**WHAT THIS TASK INVOLVES**
Two lines below mark the span: the one containing "flex; justify-content: flex-end;" and the one containing "display: flex; align-items: center; gap: 6px;". Set down both, plus every line between, exactly as they stand, and nothing else.

**MATERIAL PROVIDED**
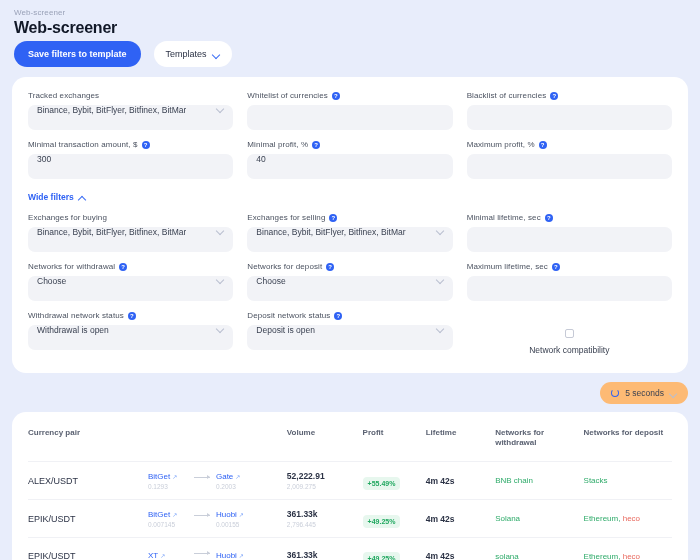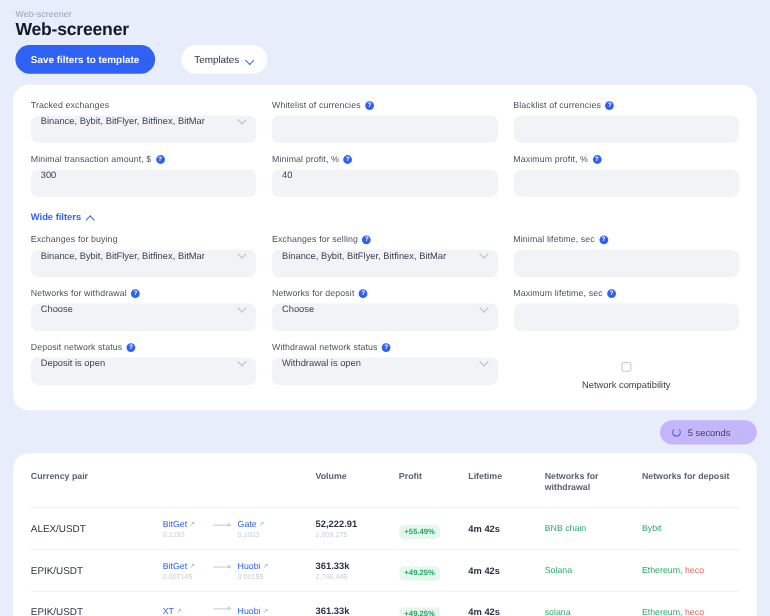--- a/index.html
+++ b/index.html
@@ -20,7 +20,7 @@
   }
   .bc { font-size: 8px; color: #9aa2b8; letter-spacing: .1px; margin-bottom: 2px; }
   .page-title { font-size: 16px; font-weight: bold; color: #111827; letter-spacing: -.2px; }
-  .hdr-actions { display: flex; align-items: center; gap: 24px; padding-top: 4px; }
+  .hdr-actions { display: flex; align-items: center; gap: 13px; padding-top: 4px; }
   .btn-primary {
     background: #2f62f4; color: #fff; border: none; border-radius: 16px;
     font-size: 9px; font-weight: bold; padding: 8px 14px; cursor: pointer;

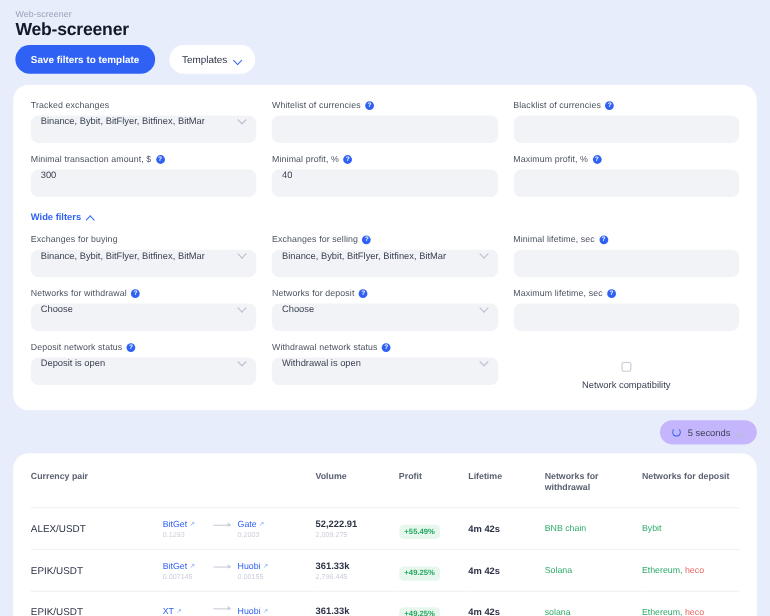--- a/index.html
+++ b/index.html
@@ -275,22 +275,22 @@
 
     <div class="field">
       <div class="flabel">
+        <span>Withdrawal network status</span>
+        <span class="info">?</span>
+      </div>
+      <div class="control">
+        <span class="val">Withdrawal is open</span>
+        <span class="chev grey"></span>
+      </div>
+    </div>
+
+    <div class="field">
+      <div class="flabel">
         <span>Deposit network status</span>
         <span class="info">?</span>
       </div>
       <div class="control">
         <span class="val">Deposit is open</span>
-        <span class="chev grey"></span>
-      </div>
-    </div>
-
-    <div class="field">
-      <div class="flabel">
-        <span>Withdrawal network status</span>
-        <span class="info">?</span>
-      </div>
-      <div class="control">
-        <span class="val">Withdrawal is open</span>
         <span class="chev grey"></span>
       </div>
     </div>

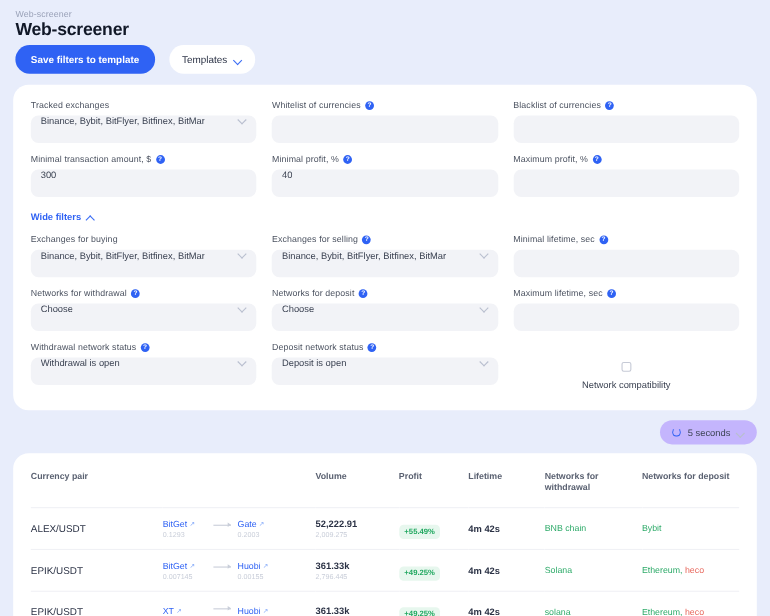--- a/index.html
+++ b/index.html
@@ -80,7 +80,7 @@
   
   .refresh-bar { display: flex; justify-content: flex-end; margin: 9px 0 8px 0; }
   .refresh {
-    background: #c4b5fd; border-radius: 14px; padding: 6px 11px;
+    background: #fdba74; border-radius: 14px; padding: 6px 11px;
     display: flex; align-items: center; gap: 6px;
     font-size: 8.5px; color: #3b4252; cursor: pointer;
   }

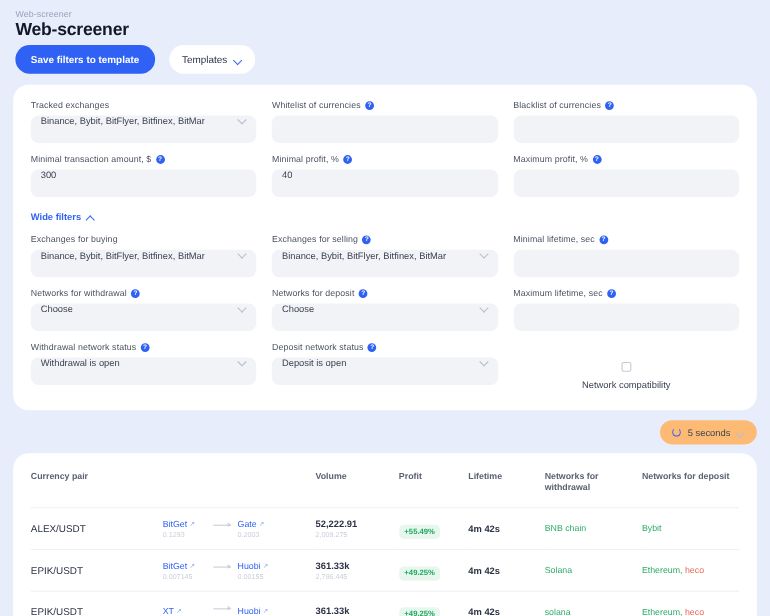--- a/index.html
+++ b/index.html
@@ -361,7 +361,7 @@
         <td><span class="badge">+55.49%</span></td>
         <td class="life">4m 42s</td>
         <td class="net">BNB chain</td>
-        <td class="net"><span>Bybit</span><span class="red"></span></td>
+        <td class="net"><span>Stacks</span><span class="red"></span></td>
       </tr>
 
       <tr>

**OUTPUT OF THE TASK**
   .refresh-bar { display: flex; justify-content: flex-end; margin: 9px 0 8px 0; }
   .refresh {
-    background: #c4b5fd; border-radius: 14px; padding: 6px 11px;
+    background: #fdba74; border-radius: 14px; padding: 6px 11px;
     display: flex; align-items: center; gap: 6px;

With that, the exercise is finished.